But Vancouver city council’s July 11 unanimous decision to allow the soccer club to proceed with its plan to build a stadium above railway tracks behind Waterfront Station comes with many strings attached.
The vote begins a 24-month process with quarterly reports by the planning department to council. The Whitecaps may have to buy or lease additional land from the Port of Vancouver for a road network around the stadium and to make it fit with historic neighbouring Gastown. City planning director Larry Beasley said the costs of resolving the flaws in the proposal could rival the cost of the stadium itself.
Yet club spokesman Bob Lenarduzzi, director of soccer operations, is confident all concerns can be resolved.
“We still want to try to make the project a priority. We have an identified timeline now of 24 months,” Lenarduzzi said. “All the issues that need to be resolved can be resolved within that 24 months. Once we’ve done that, we can ideally get the shovel in the ground.”
Lenarduzzi wouldn’t estimate the cost of the project, though Toronto’s $65 million soccer stadium, which is under construction, is funded mainly by taxpayers.
Whitecaps’ owner Greg Kerfoot, who met privately with councillors but did not speak publicly during the entire process, bought the Canadian Pacific railyard on the city’s central waterfront last year for $20 million.
Kerfoot, who sold his Crystal Decisions software company to Business Objects for $800 million in 1998, plans to finance the rest of the project. Whitecaps’ president John Rocha has told BIV that federal, provincial or civic funding would be welcomed, but not essential.
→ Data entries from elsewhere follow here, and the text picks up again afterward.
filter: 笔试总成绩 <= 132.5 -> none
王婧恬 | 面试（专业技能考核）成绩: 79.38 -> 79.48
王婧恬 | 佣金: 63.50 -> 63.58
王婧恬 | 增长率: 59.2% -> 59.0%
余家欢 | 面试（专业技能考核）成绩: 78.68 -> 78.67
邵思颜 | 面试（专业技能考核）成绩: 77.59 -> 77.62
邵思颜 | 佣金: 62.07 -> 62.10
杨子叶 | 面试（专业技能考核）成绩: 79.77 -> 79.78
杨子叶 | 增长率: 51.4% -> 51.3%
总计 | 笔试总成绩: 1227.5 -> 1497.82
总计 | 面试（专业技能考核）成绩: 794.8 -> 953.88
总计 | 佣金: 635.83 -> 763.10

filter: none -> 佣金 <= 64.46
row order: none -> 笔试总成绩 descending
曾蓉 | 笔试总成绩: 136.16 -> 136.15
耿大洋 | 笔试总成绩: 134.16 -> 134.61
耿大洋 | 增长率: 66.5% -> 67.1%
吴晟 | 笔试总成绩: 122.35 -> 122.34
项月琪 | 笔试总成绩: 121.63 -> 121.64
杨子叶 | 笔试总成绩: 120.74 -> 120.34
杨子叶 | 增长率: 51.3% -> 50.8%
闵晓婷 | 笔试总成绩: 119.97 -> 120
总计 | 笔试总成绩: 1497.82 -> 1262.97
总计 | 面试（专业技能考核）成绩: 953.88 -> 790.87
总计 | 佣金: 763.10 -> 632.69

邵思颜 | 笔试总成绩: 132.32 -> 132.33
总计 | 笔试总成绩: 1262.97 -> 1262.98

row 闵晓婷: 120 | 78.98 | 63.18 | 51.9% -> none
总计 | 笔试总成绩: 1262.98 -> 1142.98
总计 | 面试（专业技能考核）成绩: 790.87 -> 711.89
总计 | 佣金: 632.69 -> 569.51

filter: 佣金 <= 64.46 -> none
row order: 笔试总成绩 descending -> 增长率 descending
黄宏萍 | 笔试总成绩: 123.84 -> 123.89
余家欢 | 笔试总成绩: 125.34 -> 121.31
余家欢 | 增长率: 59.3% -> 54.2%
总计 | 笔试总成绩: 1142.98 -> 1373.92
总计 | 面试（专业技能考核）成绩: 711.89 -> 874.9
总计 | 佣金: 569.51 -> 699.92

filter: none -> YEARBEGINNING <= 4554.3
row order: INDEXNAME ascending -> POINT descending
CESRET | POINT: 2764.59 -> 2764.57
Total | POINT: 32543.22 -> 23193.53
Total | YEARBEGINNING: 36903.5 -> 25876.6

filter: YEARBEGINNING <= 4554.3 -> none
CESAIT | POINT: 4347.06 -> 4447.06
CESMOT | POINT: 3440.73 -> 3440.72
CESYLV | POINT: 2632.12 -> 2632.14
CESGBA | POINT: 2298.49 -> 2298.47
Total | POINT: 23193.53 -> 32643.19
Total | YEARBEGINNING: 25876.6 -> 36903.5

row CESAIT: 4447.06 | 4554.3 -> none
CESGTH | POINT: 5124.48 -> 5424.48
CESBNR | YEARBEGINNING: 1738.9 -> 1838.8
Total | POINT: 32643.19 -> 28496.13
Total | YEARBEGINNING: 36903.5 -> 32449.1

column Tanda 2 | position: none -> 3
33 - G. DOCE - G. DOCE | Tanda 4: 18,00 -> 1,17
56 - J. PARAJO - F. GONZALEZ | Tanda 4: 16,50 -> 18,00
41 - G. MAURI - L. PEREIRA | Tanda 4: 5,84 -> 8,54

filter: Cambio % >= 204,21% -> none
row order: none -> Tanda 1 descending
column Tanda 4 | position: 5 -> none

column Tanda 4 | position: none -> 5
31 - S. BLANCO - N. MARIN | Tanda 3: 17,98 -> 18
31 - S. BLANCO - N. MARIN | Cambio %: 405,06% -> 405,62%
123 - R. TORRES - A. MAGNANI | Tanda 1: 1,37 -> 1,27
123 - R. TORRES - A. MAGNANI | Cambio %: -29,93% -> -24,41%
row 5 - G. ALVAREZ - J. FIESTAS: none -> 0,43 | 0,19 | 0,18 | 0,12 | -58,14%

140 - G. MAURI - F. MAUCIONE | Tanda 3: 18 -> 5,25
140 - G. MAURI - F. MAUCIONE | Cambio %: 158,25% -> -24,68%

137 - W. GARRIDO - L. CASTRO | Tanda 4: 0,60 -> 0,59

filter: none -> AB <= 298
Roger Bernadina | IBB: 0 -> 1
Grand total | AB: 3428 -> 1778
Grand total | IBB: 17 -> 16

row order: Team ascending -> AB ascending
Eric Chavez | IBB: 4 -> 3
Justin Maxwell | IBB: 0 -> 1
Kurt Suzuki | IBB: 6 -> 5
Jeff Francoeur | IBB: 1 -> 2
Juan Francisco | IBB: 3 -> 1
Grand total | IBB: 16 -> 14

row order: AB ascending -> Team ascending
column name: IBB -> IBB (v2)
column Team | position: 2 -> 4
Whitecaps originally wanted a new stadium in time for next year’s 2007 FIFA Under-20 World Cup and had examined the False Creek Flats near Pacific Central Station.
A Kerfoot numbered company bought the waterfront land instead, apparently on advice from city hall. When the stadium was announced last fall, a 2009 completion date was mentioned. After a six-month high-level review, staff now estimates it could take until 2011 for the 15,000-seat stadium – expandable to 30,000 – to be built because of the planning and permits process. Whitecaps are hoping to prove it’s worthy of being fast-tracked so it can at least be built in time to act as a venue for the 2010 Winter Olympics sponsors’ village.
Reliance Holdings general manager Jon Stovell led the ad hoc Gastown Neighbourhood Coalition to oppose the project. Despite his hiring NPA-allied public relations and lobbying firm Reputations Corporation, no councillors voted against the project. Councillors Heather Deal, Raymond Louie and Tim Stevenson were promoting an amendment to force the Whitecaps and city hall to look for alternate sites.
When their proposal was defeated, they joined the majority and voted for Coun. Suzanne Anton’s motion supporting the Whitecaps.
“The Whitecaps have a lot of very technical and difficult issues to resolve,” Stovell said. “It’s really up to them to satisfy the community’s expectations.
“We would’ve liked council to ask them to participate in a much more cautious process, but in the end, the stadium might defeat itself because of the obstacles they face.”
If it does get built by 2011, the stadium could host matches in the FIFA Women’s World Cup. Canada is bidding on the tournament, which will be staged in China next year.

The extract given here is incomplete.